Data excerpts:
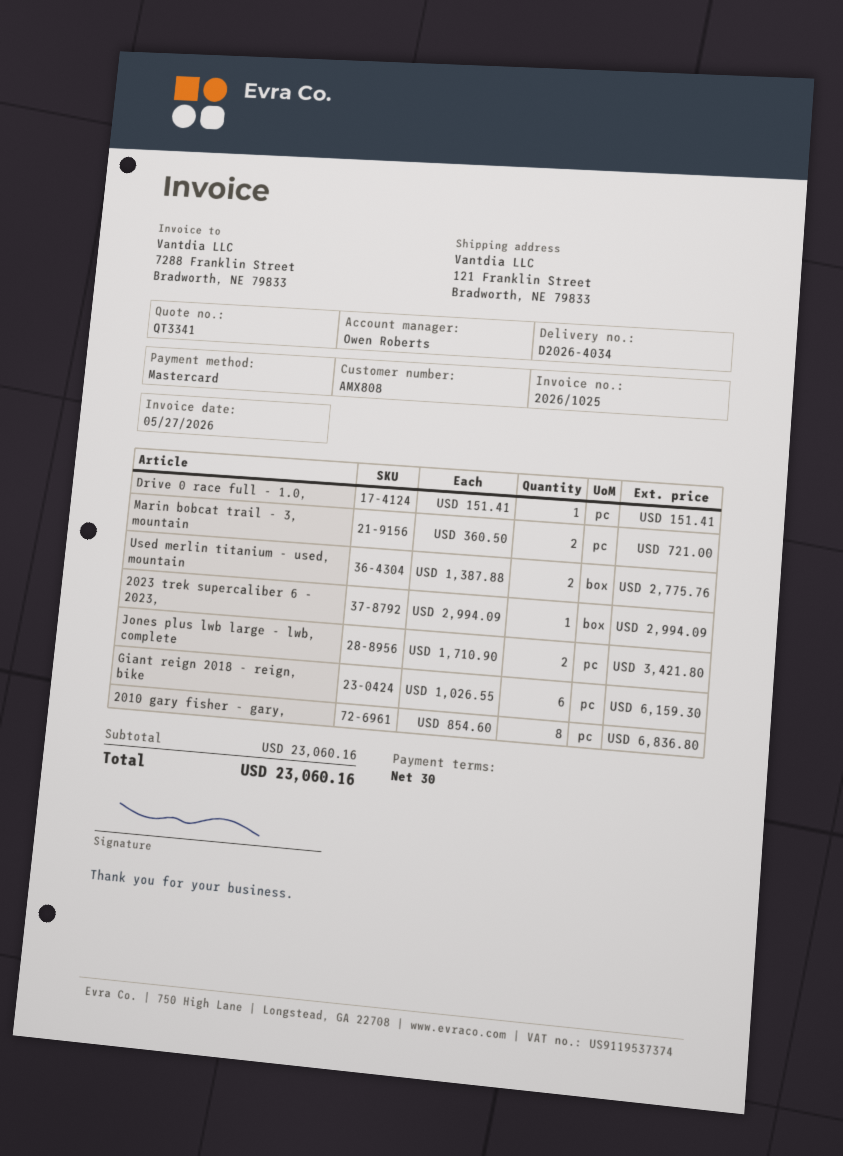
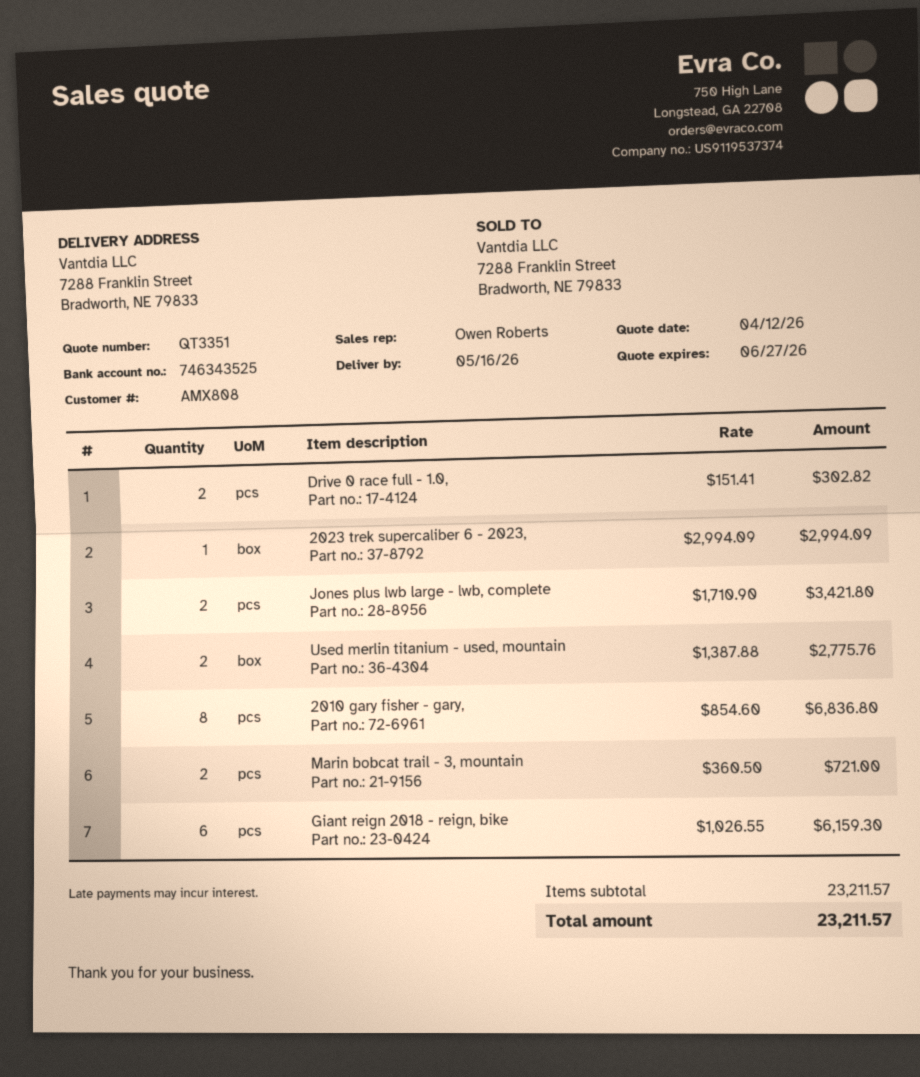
quote number: QT3341 -> QT3351
ship to: 121 Franklin Street, Bradworth, NE 79833 -> 7288 Franklin Street, Bradworth, NE 79833
Drive 0 race full - 1.0,: 1 x 151.41 = 151.41 -> 2 x 151.41 = 302.82
subtotal: 23060.16 -> 23211.57
total: 23060.16 -> 23211.57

• [Problem]:
Each line from the one containing "subtotal: 23060.16 -> 23211.57" to the end of the records should be echoed exactly, and no other line.

• [Exercise solution]:
subtotal: 23060.16 -> 23211.57
total: 23060.16 -> 23211.57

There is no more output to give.